Wrong. Carrier specifically refers to the fallacy he is discussing as that of confusing theories with evidence, and in discussing it he uses 'hypothesis' and 'theory' as synonyms. A theory/hypothesis is not evidence. In the specific case he referred to, he did not say that the evidence was the hypothesis about the discovery of an empty tomb, he said that the evidence was the story about the discovery of an empty tomb. What makes that story evidence, as Carrier defines it, is that is (part of) actual existing documents. The texts which record the discovery of an empty tomb are, as Carrier says, evidence, for which an explanatory hypothesis or theory may be sought or advanced. 'People discovered an empty tomb' is one such explanatory hypothesis/theory, or part of one. In the same way, the texts known as 'the Pauline epistles' are evidence, for which an explanatory hypothesis or theory may be sought or advanced. 'A man named Paul wrote the Pauline epistles' is one such explanatory hypothesis/theory, or part of one.
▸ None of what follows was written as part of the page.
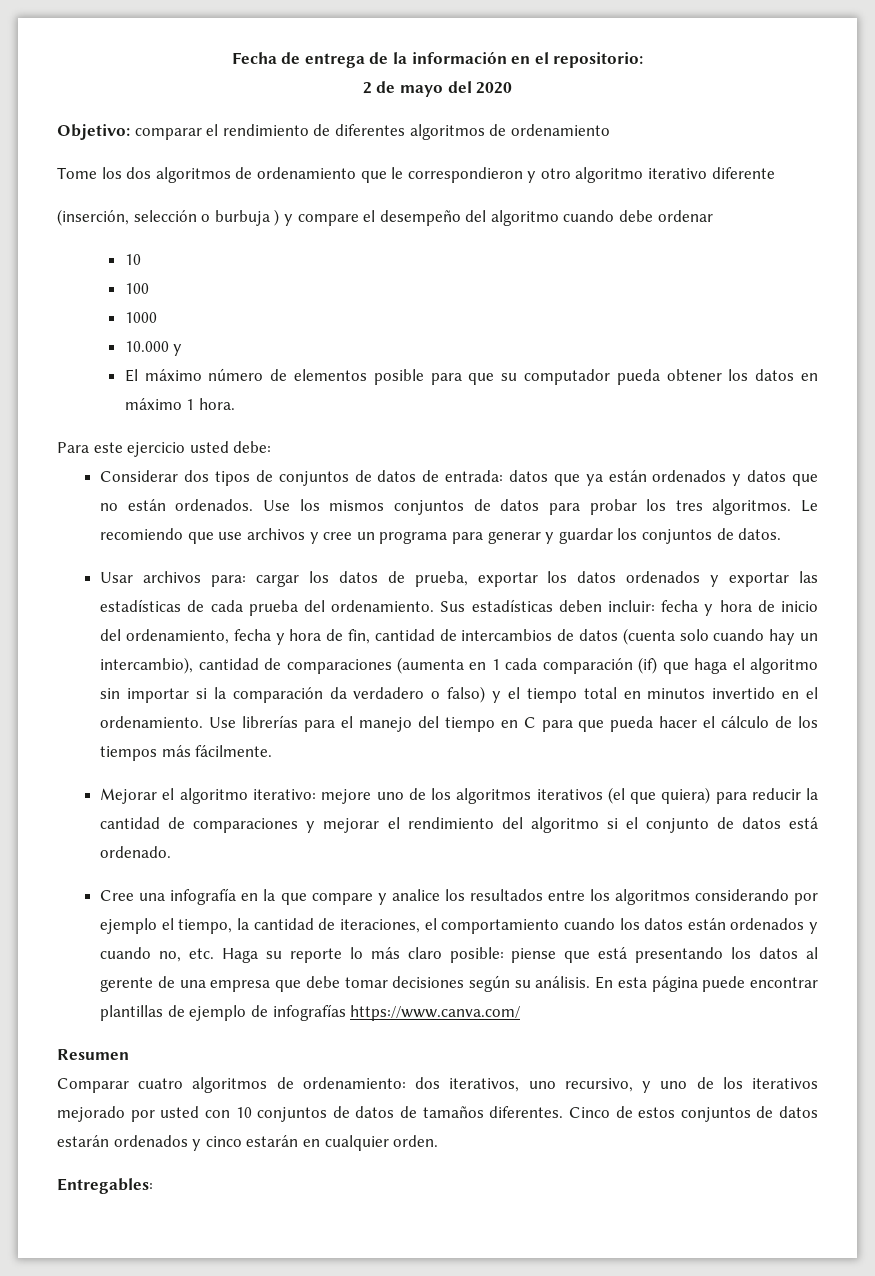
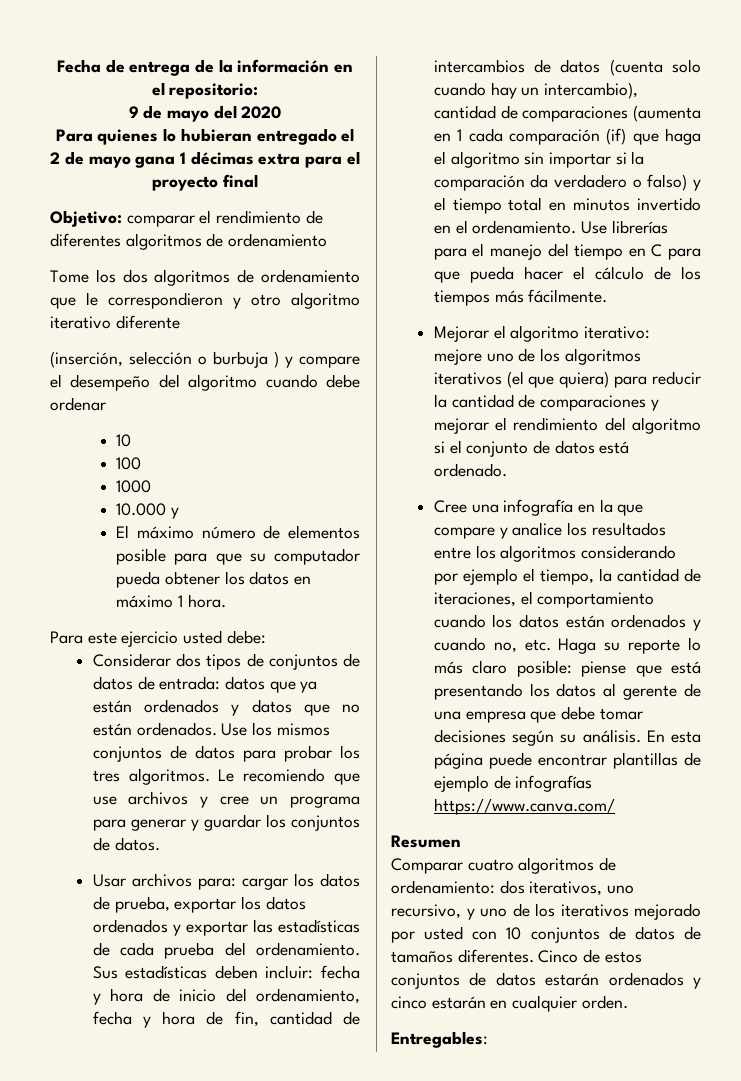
- 2 de mayo del 2020
+ 9 de mayo del 2020
+ Para quienes lo hubieran entregado el 2 de mayo gana 1 décimas extra para el proyecto final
William Lane Craig says, wrongly, that any hypothesis/theory has to explain the discovery of the empty tomb. Carrier responds, correctly, that all that is required is to explain the existence of stories about the discovery of the empty tomb. He does not say that it is unnecessary to explain the existence of those stories, because the stories do exist.

It would be wrong to say that any hypothesis/theory has to explain why Paul wrote the Pauline epistles. It would also be wrong to say that it is unnecessary to explain the existence of those epistles, because they do exist.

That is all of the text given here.